#orly #devstr #progressreport

so, i'm working on a sync/replication feature for ORLY now. because it's got the HTTP endpoint, the complexity of pushing events to other replicas is really simple. i'm not going to fuss over making a complicated sync system other than adding a last-synced date.

well, that would work, it would be default zero so i just add some handling to the http events API method that if it sees a designated peer, it just hammers the whole database at the replica starting at the "since" date of zero, so, it would automatically sync the entire thing at the beginning. simple.

with this together, and a DNS configuration that points at all three of the reverse proxy front ends on each VPS, it would create two or more highly synchronised, redundant relays, that would split up the work of serving data, and whenever new events come into any of them, all replicas have it within fractions of a second.

my goal here is reliability. i don't think anyone else building small scale relays have built a redundancy scheme like this, and it's really not expensive to run a few. like, one DNS registration, 3 ~$10/month VPS, each one with a reverse proxy set up identically except pointing at the local replica, and each relay replica configured with the addresses and pubkeys of each other and their own nsec for auth.

it's a proof of concept, and will be enough for my own second degree follow graph to run for 6 months before i need to think about upgrading storage, but the idea is that this becomes a viable method to create reliability for a business deployment of relays, it will scale up quite a bit to the point where it could be like 5x $100/month hetzners with 100+gb of storage and be highly available.

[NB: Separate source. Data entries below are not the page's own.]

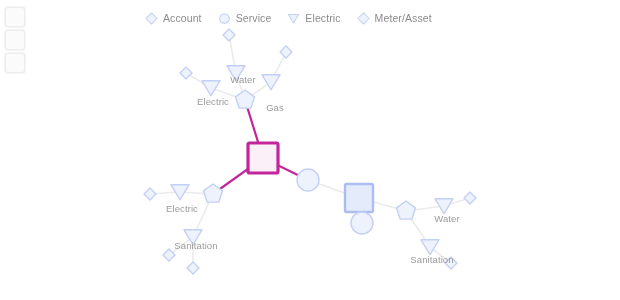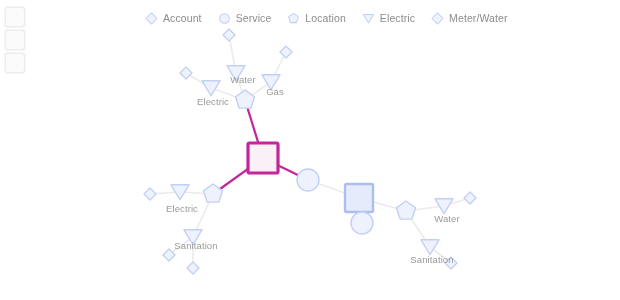--- a/index.html
+++ b/index.html
@@ -97,35 +97,29 @@
         <span class="legend-label">Account</span>
       </div>
       <div class="legend-item">
         <svg class="legend-glyph" viewBox="-7 -7 14 14">
           <circle cx="0" cy="0" r="5.2" fill="#eef2fd" stroke="#c3d0f5" stroke-width="1.1" stroke-linejoin="round"></circle>
         </svg>
         <span class="legend-label">Service</span>
       </div>
       <div class="legend-item">
         <svg class="legend-glyph" viewBox="-7 -7 14 14">
-          <polygon points="0,-5.5 5.23,-1.7 3.23,4.45 -3.23,4.45 -5.23,-1.7" fill="#eef2fd" stroke="#c3d0f5" stroke-width="1.1" stroke-linejoin="round"></polygon>
-        </svg>
-        <span class="legend-label">Location</span>
-      </div>
-      <div class="legend-item">
-        <svg class="legend-glyph" viewBox="-7 -7 14 14">
           <polygon points="-5.5,-4.4 5.5,-4.4 0,4.7299999999999995" fill="#eef2fd" stroke="#c3d0f5" stroke-width="1.1" stroke-linejoin="round"></polygon>
         </svg>
         <span class="legend-label">Electric</span>
       </div>
       <div class="legend-item">
         <svg class="legend-glyph" viewBox="-7 -7 14 14">
           <polygon points="0,-6 6,0 0,6 -6,0" fill="#eef2fd" stroke="#c3d0f5" stroke-width="1.1" stroke-linejoin="round"></polygon>
         </svg>
-        <span class="legend-label">Meter/Water</span>
+        <span class="legend-label">Meter/Asset</span>
       </div>
     </div>
 
   <svg id="graph" viewBox="0 0 620 300" xmlns="http://www.w3.org/2000/svg">
     <g id="edge-layer">
         <line x1="263" y1="158" x2="245" y2="100" stroke="#c2269a" stroke-width="2.2" stroke-linecap="round"></line>
         <line x1="263" y1="158" x2="213" y2="194" stroke="#c2269a" stroke-width="2.2" stroke-linecap="round"></line>
         <line x1="263" y1="158" x2="308" y2="180" stroke="#c2269a" stroke-width="2.2" stroke-linecap="round"></line>
         <line x1="245" y1="100" x2="236" y2="73" stroke="#ebebeb" stroke-width="1.6" stroke-linecap="round"></line>
         <line x1="245" y1="100" x2="271" y2="82" stroke="#ebebeb" stroke-width="1.6" stroke-linecap="round"></line>
@@ -166,21 +160,21 @@
         <circle cx="362" cy="223" r="11" fill="#eef2fd" stroke="#c3d0f5" stroke-width="1.4" stroke-linejoin="round"></circle>
         <polygon points="406,201 415.51,207.91 411.88,219.09 400.12,219.09 396.49,207.91" fill="#eef2fd" stroke="#c3d0f5" stroke-width="1.4" stroke-linejoin="round"></polygon>
         <polygon points="435,198.8 453,198.8 444,213.74" fill="#eef2fd" stroke="#c3d0f5" stroke-width="1.4" stroke-linejoin="round"></polygon>
         <polygon points="421,239.8 439,239.8 430,254.74" fill="#eef2fd" stroke="#c3d0f5" stroke-width="1.4" stroke-linejoin="round"></polygon>
         <polygon points="470,192 476,198 470,204 464,198" fill="#eef2fd" stroke="#c3d0f5" stroke-width="1.4" stroke-linejoin="round"></polygon>
         <polygon points="451,257 457,263 451,269 445,263" fill="#eef2fd" stroke="#c3d0f5" stroke-width="1.4" stroke-linejoin="round"></polygon>
       </g>
   </svg>
   <div id="label-layer" style="position:absolute;left:0;top:0;width:620px;height:300px;z-index:3;pointer-events:none;">
       <div class="node-label" style="left: 243px; top: 79px;">Water</div>
-      <div class="node-label" style="left: 275px; top: 91px;">Gas</div>
+      <div class="node-label" style="left: 275px; top: 107px;">Gas</div>
       <div class="node-label" style="left: 213px; top: 101px;">Electric</div>
       <div class="node-label" style="left: 182px; top: 208px;">Electric</div>
       <div class="node-label" style="left: 196px; top: 245px;">Sanitation</div>
       <div class="node-label" style="left: 447px; top: 218px;">Water</div>
       <div class="node-label" style="left: 432px; top: 259px;">Sanitation</div>
     </div>
 
 </div>
 
 </body></html>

a highly available relay cluster would be an essential part of any serious business deployment. auth would be needed, as it is always needed for any secure web infra deployment (except TEA lol) and with this in place i'm pretty sure it would scale up to be capable of literally serving half of nostr's current load on 5 fast, distributed servers. i know that some of the big relay providers on nostr have even more grunty systems to do this with but i think that they are overthinking it. ORLY is simple and extremely fast, and should be fine as it is without any consideration for maintaining control over resource usage for maybe up to 50k userbase. by the time something like that exists, it will be extended with more management tooling to maintain second level storage and archival relays.

i already wrote all the second level stuff previously and tested it on a shitcoin back end, and wrote a garbage collector that could prune out several gigabytes from an 18gb storage, and the database engine wasn't even as optimized as my current version is, with about 10 seconds, concurrently while handling requests.